次のような症状がみられたら、すみやかにご受診ください。
- 装着から数か月経過後、月経時期以外の出血が続いている、出血量が増えるなどがみられたとき
- 発熱、下腹部痛、おりものの異常、急な出血、痛み、性交痛、急な膨満感(お腹が張って苦しい感じ)、下腹部痛(圧痛:押すと痛いこと)がみられたとき
- 性交時にパートナーが子宮口の除去糸に触れ、陰茎痛を訴えたとき
また、約500人に1人の割合で稀にミレーナ装着をしていても妊娠することがあります。
次のような症状がみられたら、早期の処置が必要となります。
すぐにご来院下さい。
- 前回の月経から6週間以内に月経が起こらなかったときや、吐き気・嘔吐・食欲不振などの妊娠を疑う兆候がみられる場合
- 下腹部痛を伴う月経の遅れがあるとき、無月経の人で出血が始まったとき
Q5.出産後、いつからミレーナは装着できますか?
分娩後すぐの装着では穿孔や脱出の可能性が高くなるため、子宮の回復(6週間以上)を待ってからの装着が望ましいとされています。
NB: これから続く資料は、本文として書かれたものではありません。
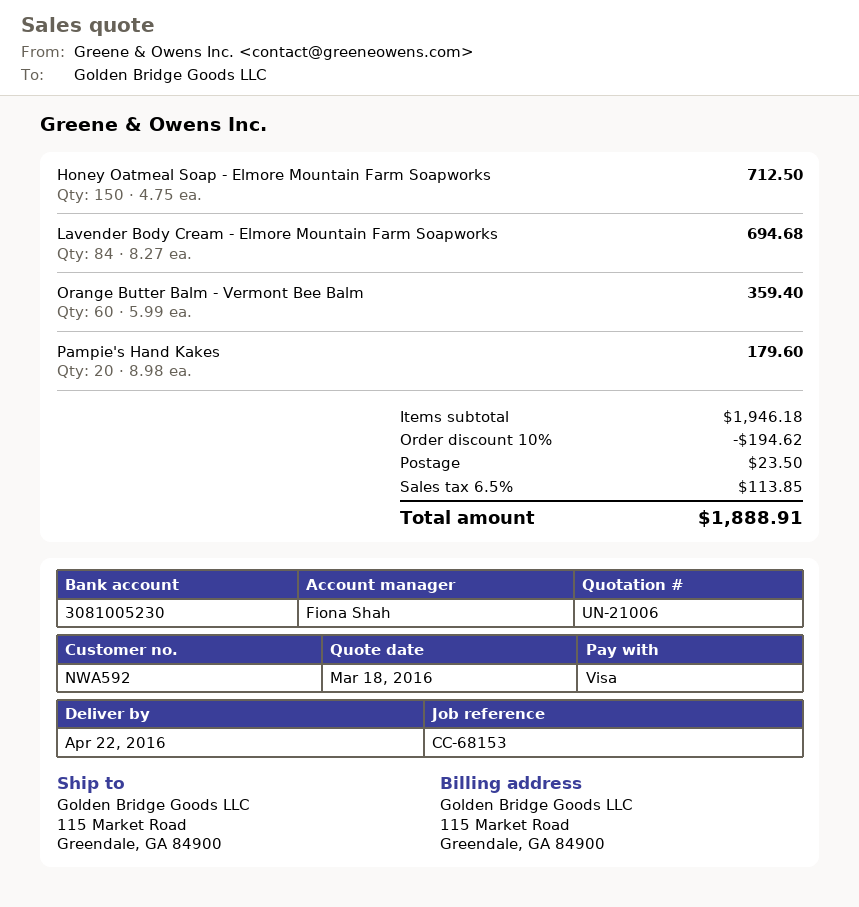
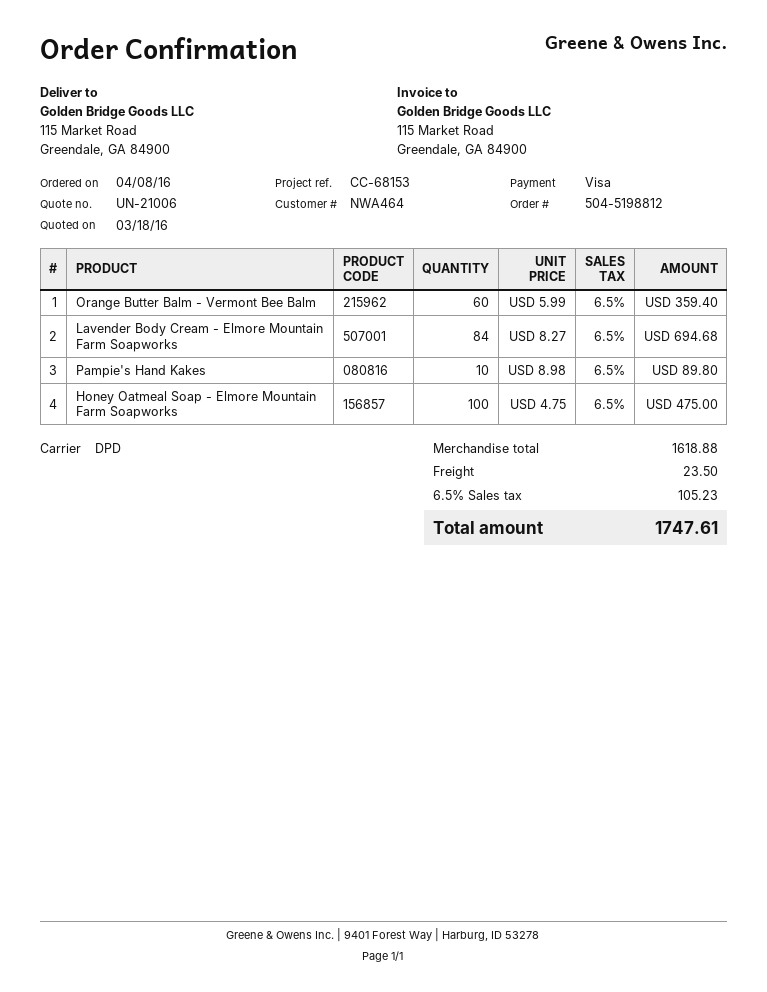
customer number: NWA592 -> NWA464
Honey Oatmeal Soap - Elmore Mountain Farm Soapworks: 150 x 4.75 = 712.50 -> 100 x 4.75 = 475.00
Pampie's Hand Kakes: 20 x 8.98 = 179.60 -> 10 x 8.98 = 89.80
subtotal: 1946.18 -> 1618.88
discount: 10% = 194.62 -> none
tax: 6.5% = 113.85 -> 6.5% = 105.23
total: 1888.91 -> 1747.61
また、母乳による授乳をされている場合、子宮内穿孔リスクが高まるとされています。
そのため、当院では出産してから6か月以降を目安とさせていただいております。
なお、帝王切開による出産や骨盤内手術をされた場合には、術部の回復を確認してからの装着が必要となります。
Q6.ミレーナを装着したまま、CTやMRI検査は受けられますか?
ミレーナは柔らかいプラスチック製なので、CTおよびMRI検査への影響はありません。装着したまま、検査をお受けいただけます。
Q7.ミレーナには使用期限はありますか?
ミレーナは一度の装着で、最長5年間の効果が期待できます。
しかし、必ず5年を超えないうちに、除去もしくは交換する必要があります。
使用期限が近くなると、出血量が増えたり生理痛が起きたり、避妊効果が低下する可能性があります。
そのため当院では、装着後5年目を超えない時期に交換や除去をおすすめしています。